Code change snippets
----
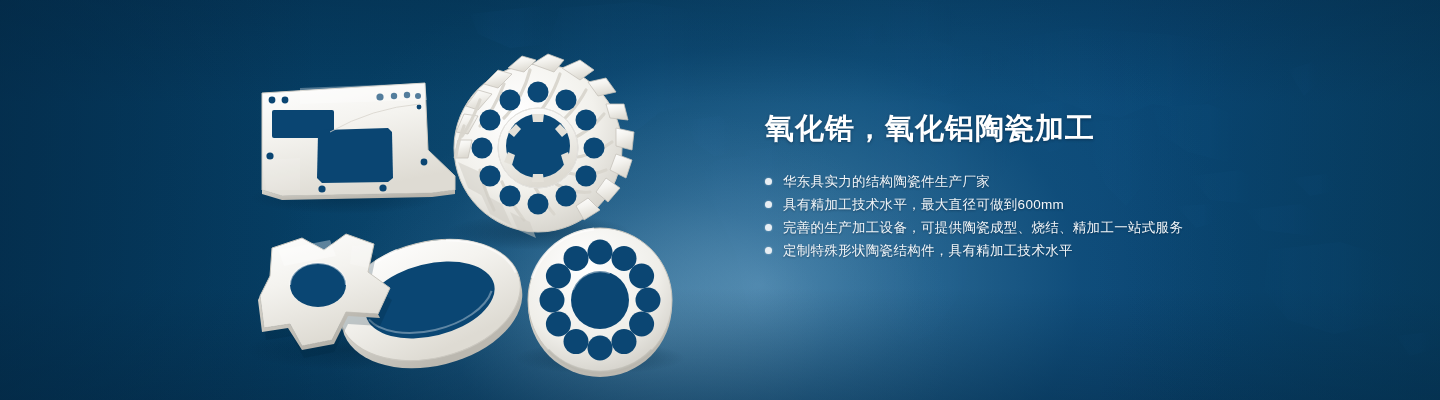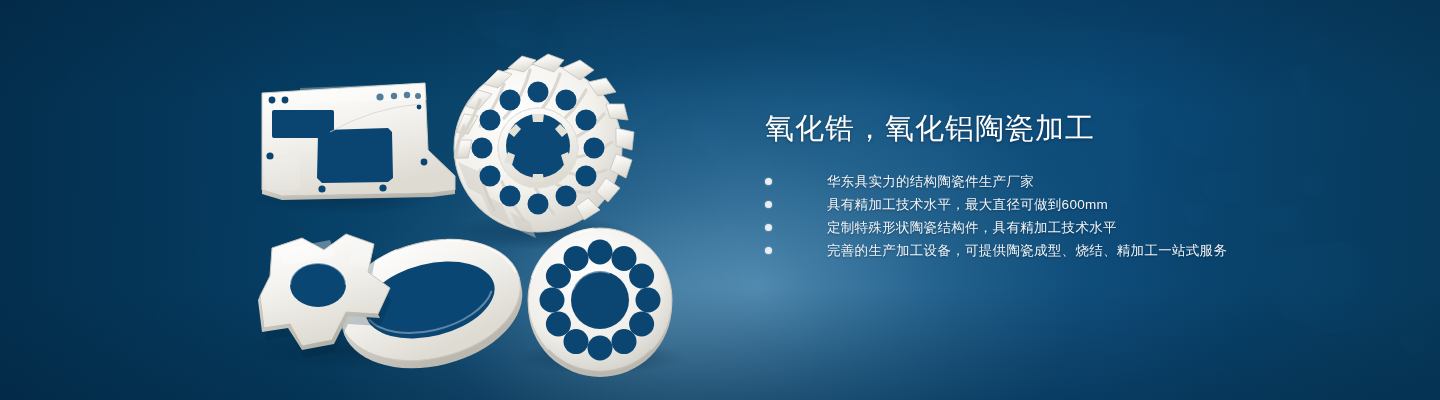--- a/index.html
+++ b/index.html
@@ -66,7 +66,7 @@
     font-size:29px;
     line-height:40px;
     letter-spacing:1px;
-    font-weight:400;
+    font-weight:700;
     white-space:nowrap;
     text-shadow:0 1px 3px rgba(0,20,40,.45);
   }

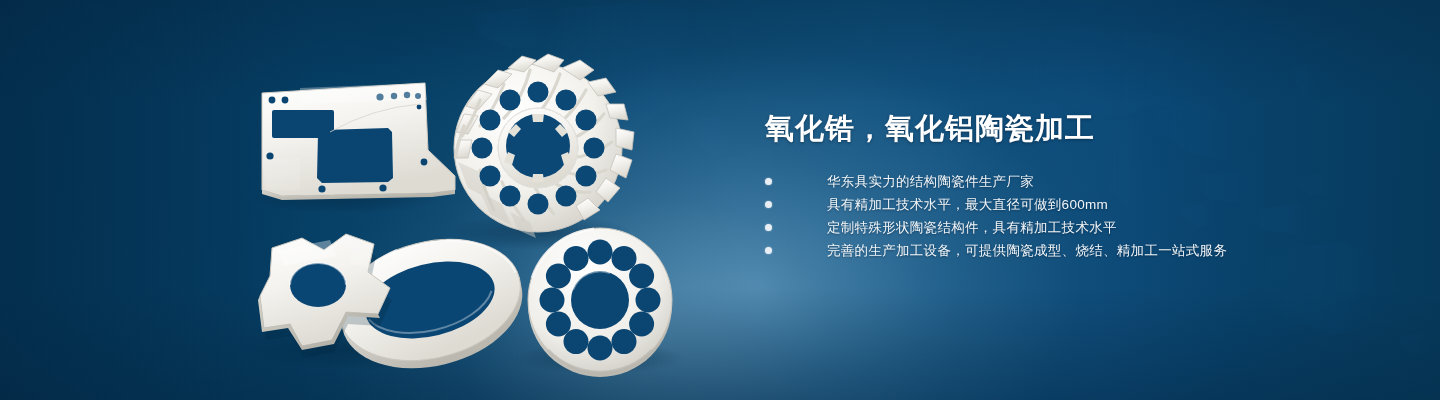--- a/index.html
+++ b/index.html
@@ -79,7 +79,6 @@
     align-items:center;
     height:23px;
     margin-bottom:0px;
-    gap:44px;
   }
   .dot{
     width:7px; height:7px;

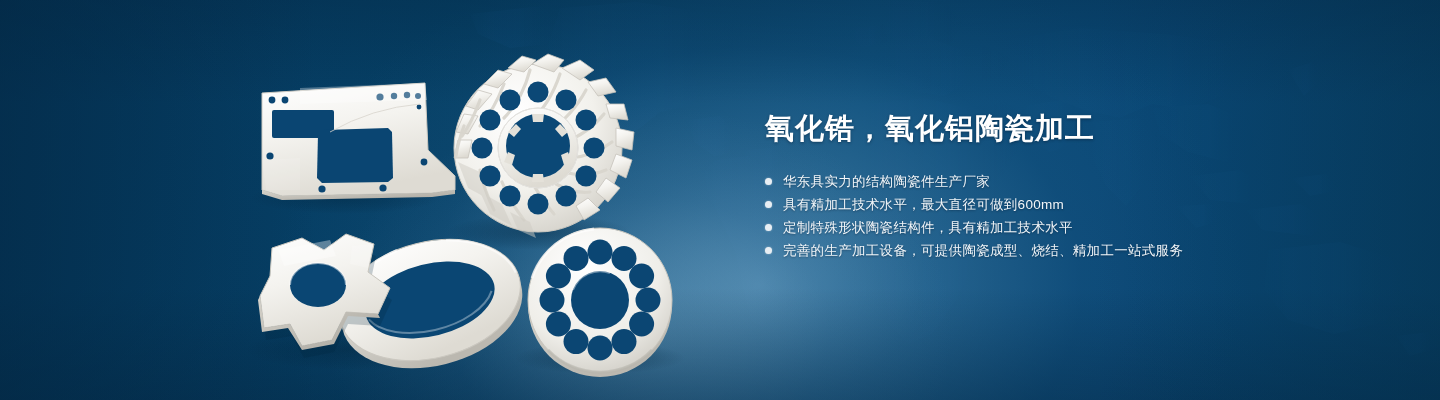--- a/index.html
+++ b/index.html
@@ -377,11 +377,11 @@
       </li>
       <li class="bullet">
         <span class="dot"></span>
-        <span class="btext">定制特殊形状陶瓷结构件，具有精加工技术水平</span>
+        <span class="btext">完善的生产加工设备，可提供陶瓷成型、烧结、精加工一站式服务</span>
       </li>
       <li class="bullet">
         <span class="dot"></span>
-        <span class="btext">完善的生产加工设备，可提供陶瓷成型、烧结、精加工一站式服务</span>
+        <span class="btext">定制特殊形状陶瓷结构件，具有精加工技术水平</span>
       </li>
     </ul>
 

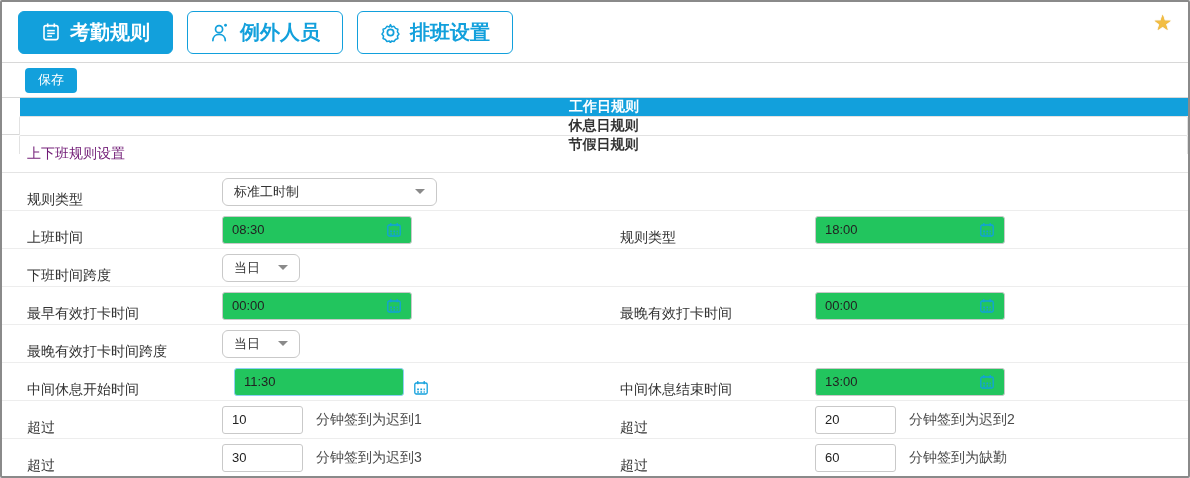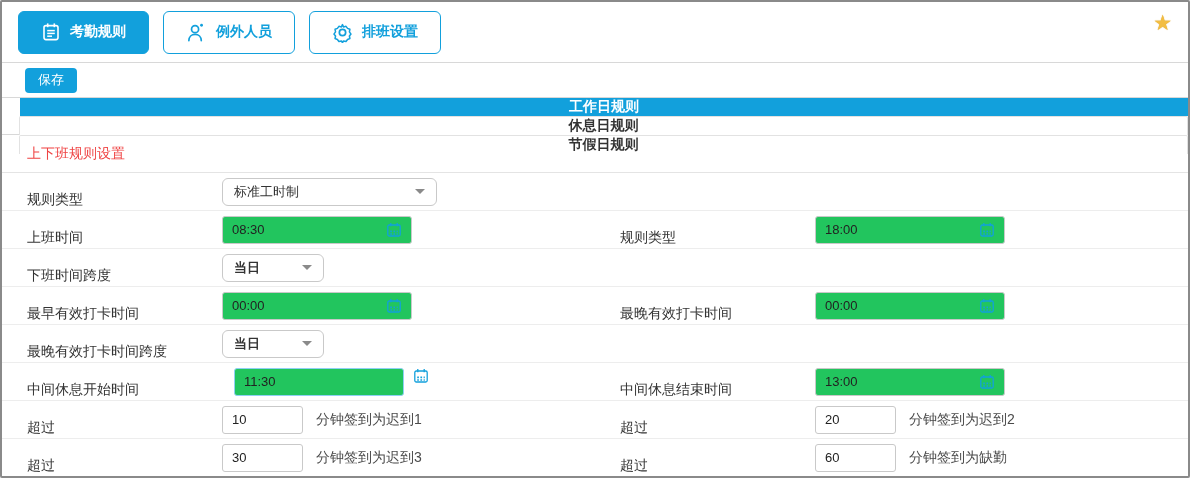--- a/index.html
+++ b/index.html
@@ -12,7 +12,7 @@
   .topbar { height:61px; display:flex; align-items:center; padding:0 16px; gap:14px;
             border-bottom:1px solid #d8d8d8; }
   .nav-btn { height:43px; padding:0 22px; display:inline-flex; align-items:center; gap:9px;
-             border-radius:6px; font-size:14px; font-weight:bold; cursor:pointer; }
+             border-radius:6px; font-size:20px; font-weight:bold; cursor:pointer; }
   .nav-btn.active { background:var(--primary); color:#fff; border:1px solid var(--primary); }
   .nav-btn.outline { background:#fff; color:var(--primary); border:1px solid var(--primary); }
   .nav-btn svg { display:block; }

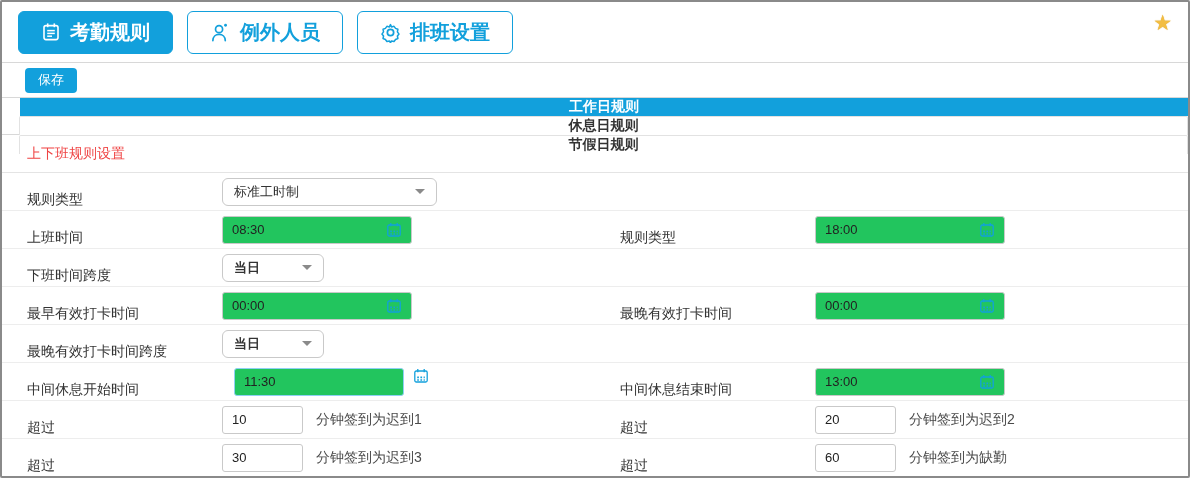--- a/index.html
+++ b/index.html
@@ -36,7 +36,7 @@
                   border-radius:2px 2px 0 0; margin-left:-1px; }
 
   .section-row { height:38px; display:flex; align-items:center; padding-left:25px;
-                 font-size:14px; color:#ef4444; border-bottom:1px solid #e4e4e4; }
+                 font-size:14px; color:#701a75; border-bottom:1px solid #e4e4e4; }
 
   
   .form-row { height:38px; display:flex; border-bottom:1px solid #ededed; }

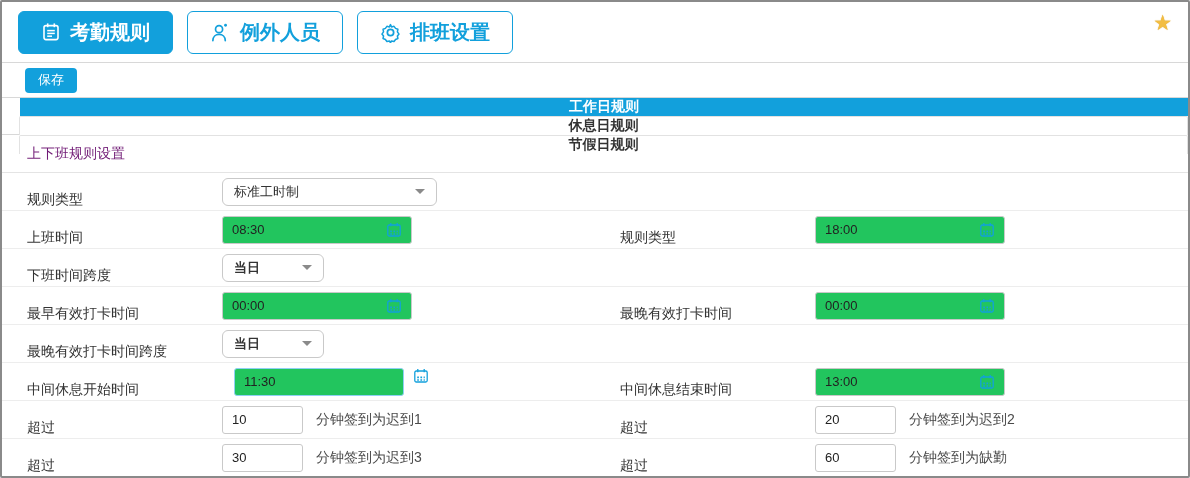--- a/index.html
+++ b/index.html
@@ -47,7 +47,7 @@
                 display:flex; align-items:center; justify-content:space-between;
                 padding:0 11px; font-size:13px; color:#333; cursor:pointer; }
   .select-box.lg { width:215px; }
-  .select-box.sm { width:102px;font-weight:bold; }
+  .select-box.sm { width:78px; }
   .arrow { width:0; height:0; border-left:5px solid transparent; border-right:5px solid transparent;
            border-top:5px solid #8a8a8a; margin-left:10px; }
 

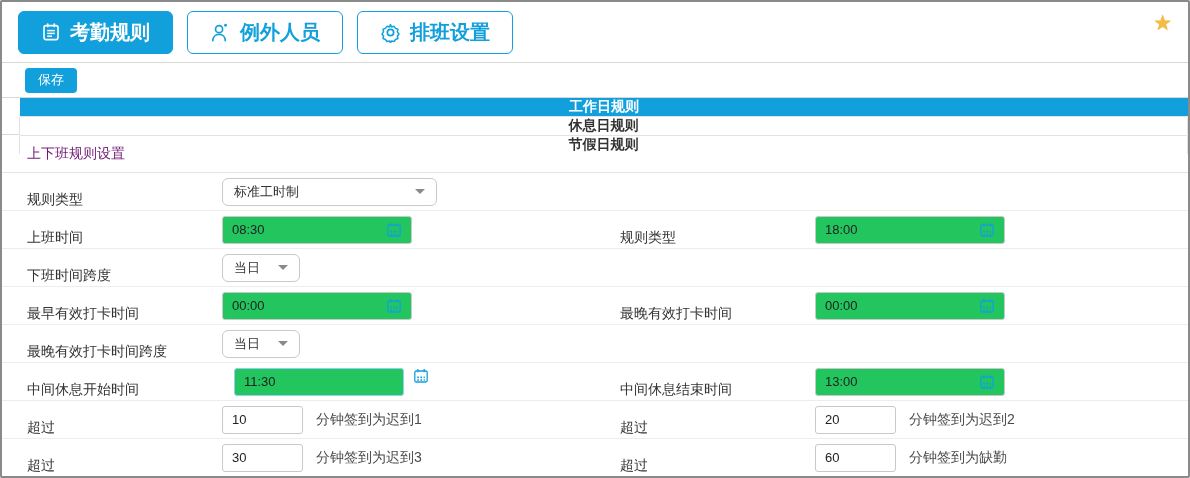--- a/index.html
+++ b/index.html
@@ -55,7 +55,7 @@
               display:flex; align-items:center; padding:0 9px; gap:6px; background:#22c55e; }
   .time-box input { border:none; outline:none; flex:1; min-width:0; font-size:13px; color:#222;
                     background:transparent; font-family:"Liberation Sans",sans-serif; }
-  .time-wrap { display:flex; align-items:flex-start; gap:9px;padding-left:12px; }
+  .time-wrap { display:flex; align-items:flex-end; gap:9px;padding-left:12px; }
   .time-box.focused { width:170px; border-color:#8fd0f3; }
   .cal-icon { color:var(--primary); display:flex; flex-shrink:0; cursor:pointer; }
----
## WHAT YOU NEED TO DO
Would you copy out exactly the lines from the one holding "display:flex; align-items:center; padding:0 9px;" through the end of the entries above, both ends included?

## RESULT
               display:flex; align-items:center; padding:0 9px; gap:6px; background:#22c55e; }
   .time-box input { border:none; outline:none; flex:1; min-width:0; font-size:13px; color:#222;
                     background:transparent; font-family:"Liberation Sans",sans-serif; }
-  .time-wrap { display:flex; align-items:flex-start; gap:9px;padding-left:12px; }
+  .time-wrap { display:flex; align-items:flex-end; gap:9px;padding-left:12px; }
   .time-box.focused { width:170px; border-color:#8fd0f3; }
   .cal-icon { color:var(--primary); display:flex; flex-shrink:0; cursor:pointer; }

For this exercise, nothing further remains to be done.